Sul fronte internazionale, fonti diplomatiche israeliane e americane confermano che il governo Trump sostiene pienamente Tel Aviv. Secondo indiscrezioni, il Segretario di Stato Mike Rubio avrebbe dato a Israele il via libera per imporre la sovranità sulla Cisgiordania e adottare misure unilaterali in risposta al riconoscimento. L’amministrazione americana avrebbe inoltre rassicurato Netanyahu che qualsiasi tentativo palestinese di ottenere lo status di membro a pieno titolo dell’ONU sarà bloccato con il veto al Consiglio di sicurezza.

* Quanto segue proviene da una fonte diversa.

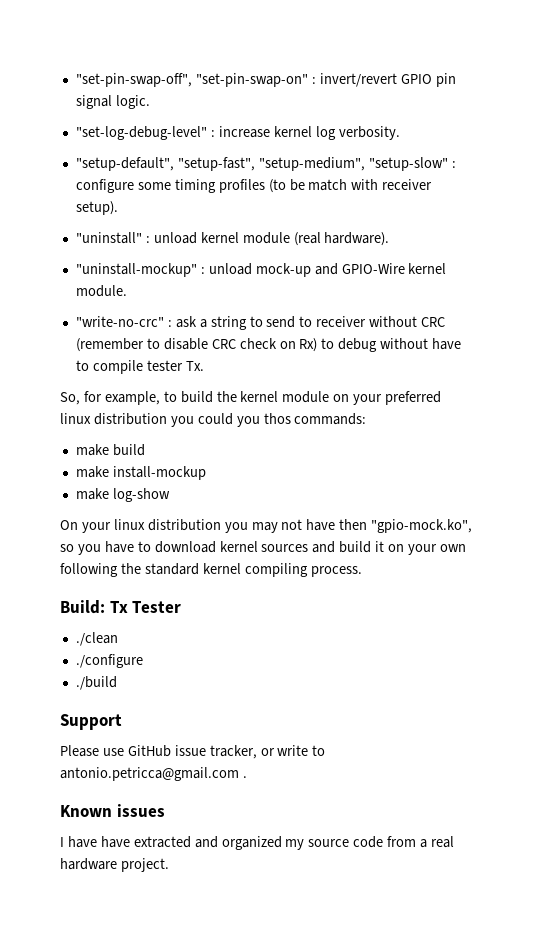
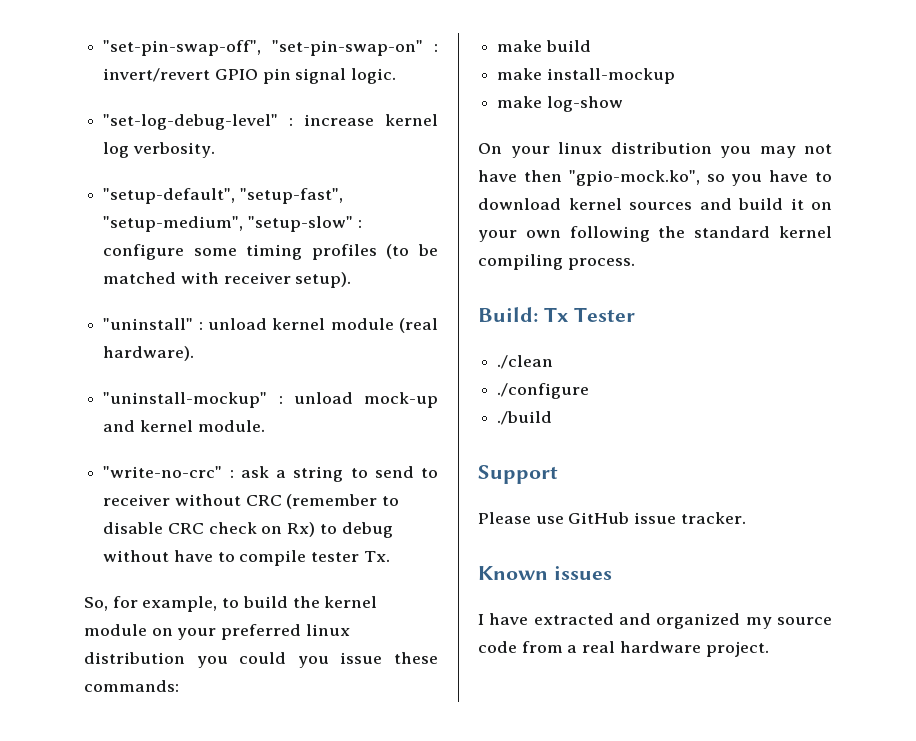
[308,179,348,191] match -> [103,272,177,284] matched
[341,263,405,274] GPIO-Wire -> (136, 426) none
[263,413,291,424] thos -> [340,652,438,664] issue these
[209,745,326,759] [60,767,247,781] tracker, or write to antonio.petricca@gmail.com . -> [680,512,746,524] tracker.
[100,836,130,848] have -> (529, 619) none

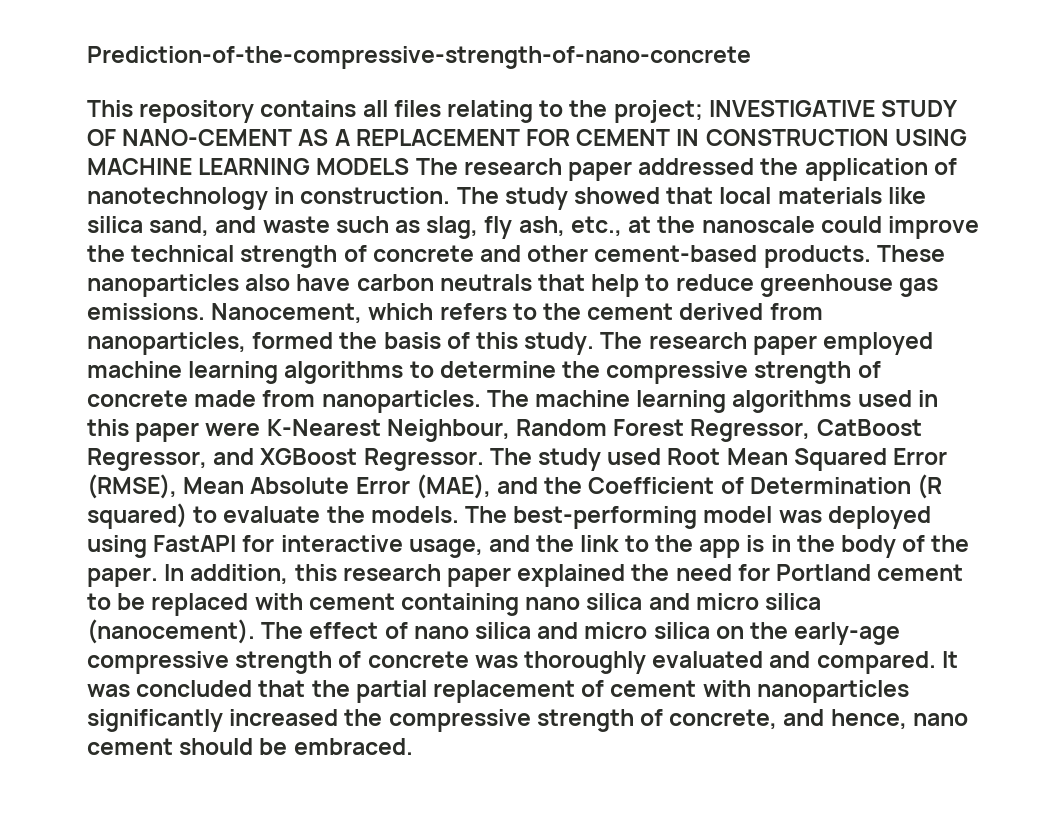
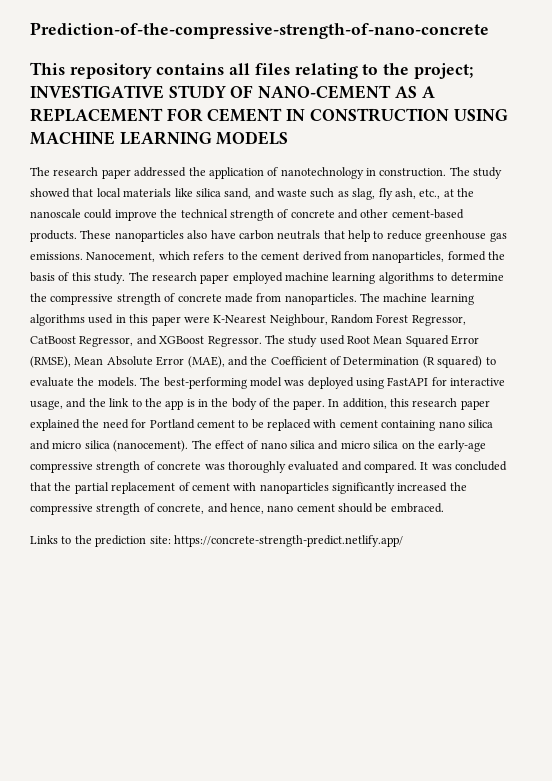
(410, 166) none -> (289, 138) //
(413, 746) none -> [30,535,403,547] // Links to the prediction site: https://concrete-strength-predict.netlify.app/

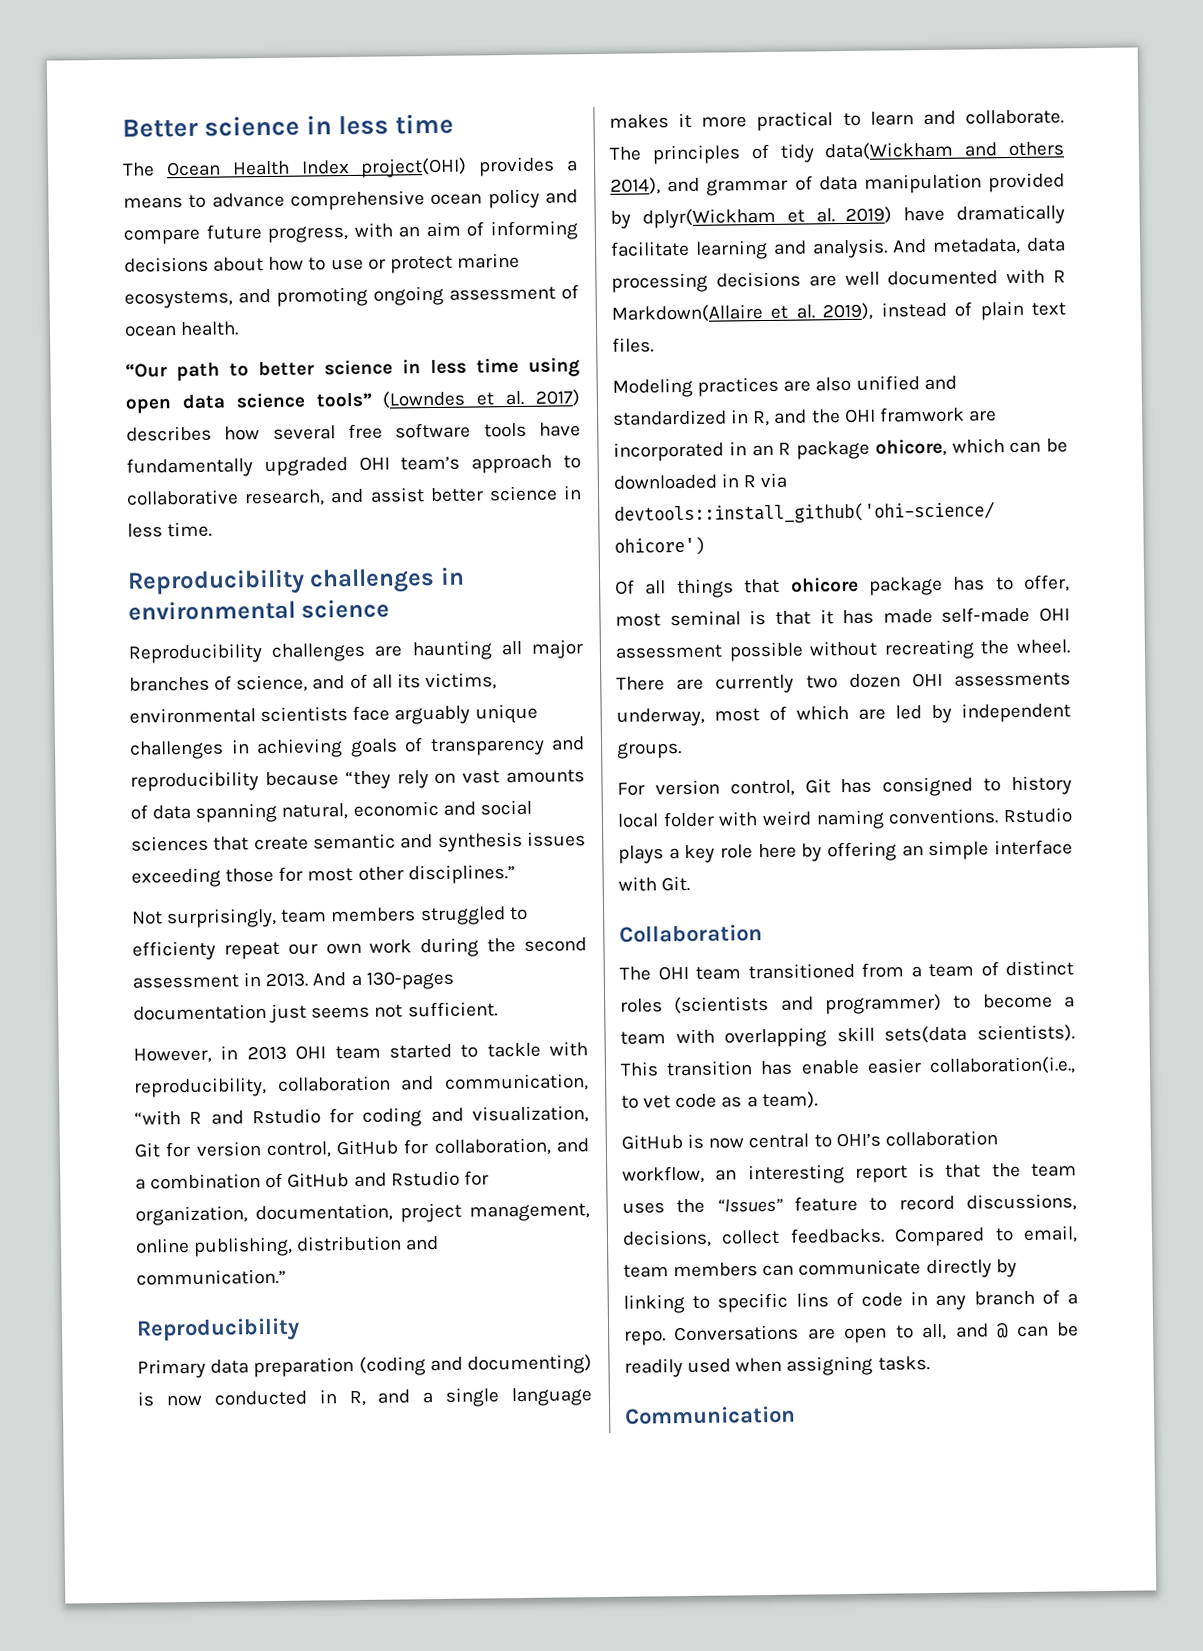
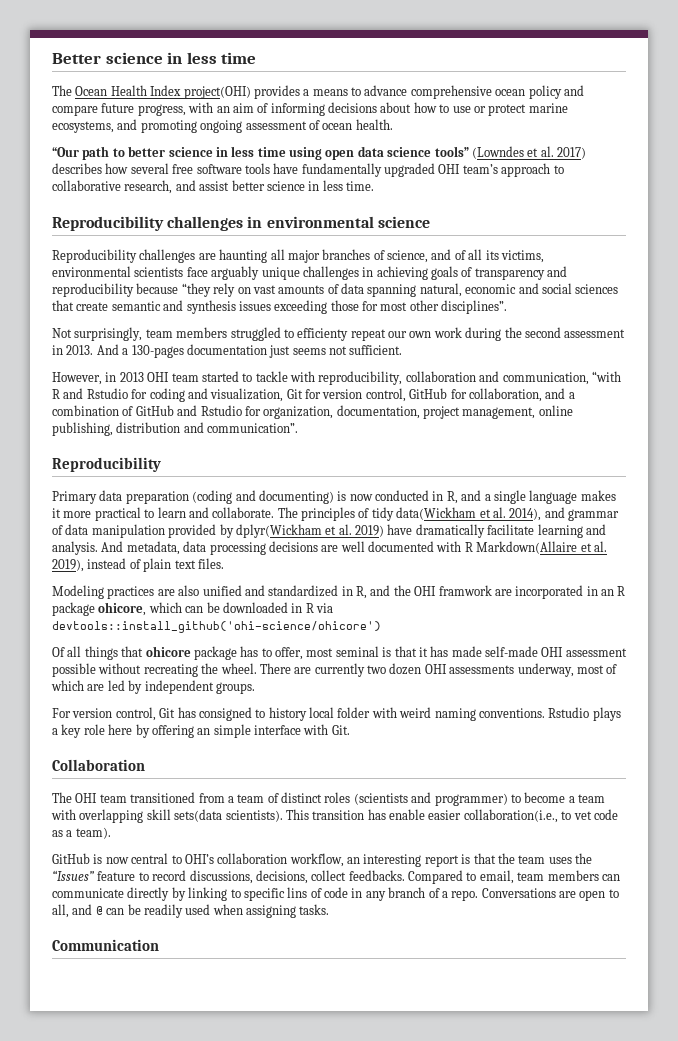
[407,864,516,885] disciplines.” -> [441,300,508,314] disciplines”.
[136,1268,287,1286] communication.” -> [207,423,299,433] communication”.
[964,141,1064,157] and others -> [479,507,506,518] et al.

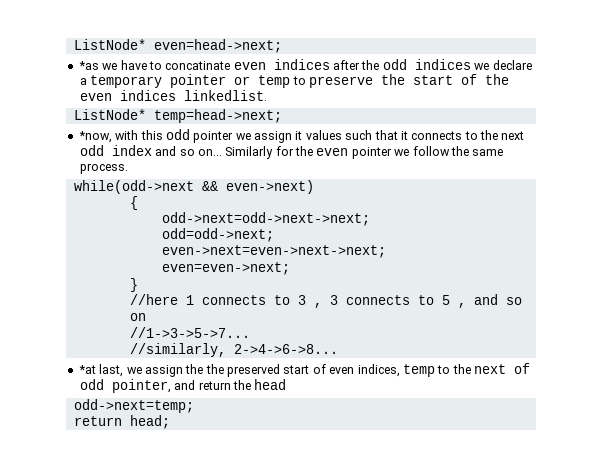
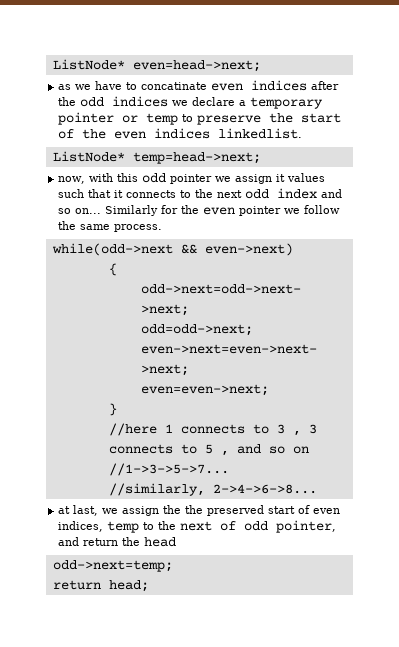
[78,61,99,70] *as -> [58,84,72,90] as
[78,131,112,143] *now, -> [58,176,86,184] now,
[78,365,96,374] *at -> [58,506,71,514] at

Dal lato palestinese, il presidente dell’Anp Mahmoud Abbas (Abu Mazen) ha definito la decisione dei quattro paesi “un passo importante e necessario verso la pace giusta e duratura”. Hamas, da parte sua, ha accolto con favore il riconoscimento, definendolo un risultato della “lotta e dei sacrifici del popolo palestinese” e ha chiesto che la mossa sia accompagnata da azioni concrete per fermare “il brutale genocidio a Gaza” e contrastare i piani israeliani di annessione in Cisgiordania e Gerusalemme.
Il riconoscimento occidentale non muta immediatamente la realtà sul terreno, segnata dall’occupazione, dall’espansione delle colonie e dalla distruzione della Striscia di Gaza, ma isola ulteriormente il governo israeliano e riporta la questione palestinese nell’agenda diplomatica internazionale. Nelle prossime settimane sarà decisivo capire se la spinta diplomatica riuscirà a tradursi in pressioni concrete o se verrà neutralizzata dalla rete di alleanze che Netanyahu coltiva con Washington e con le destre internazionali.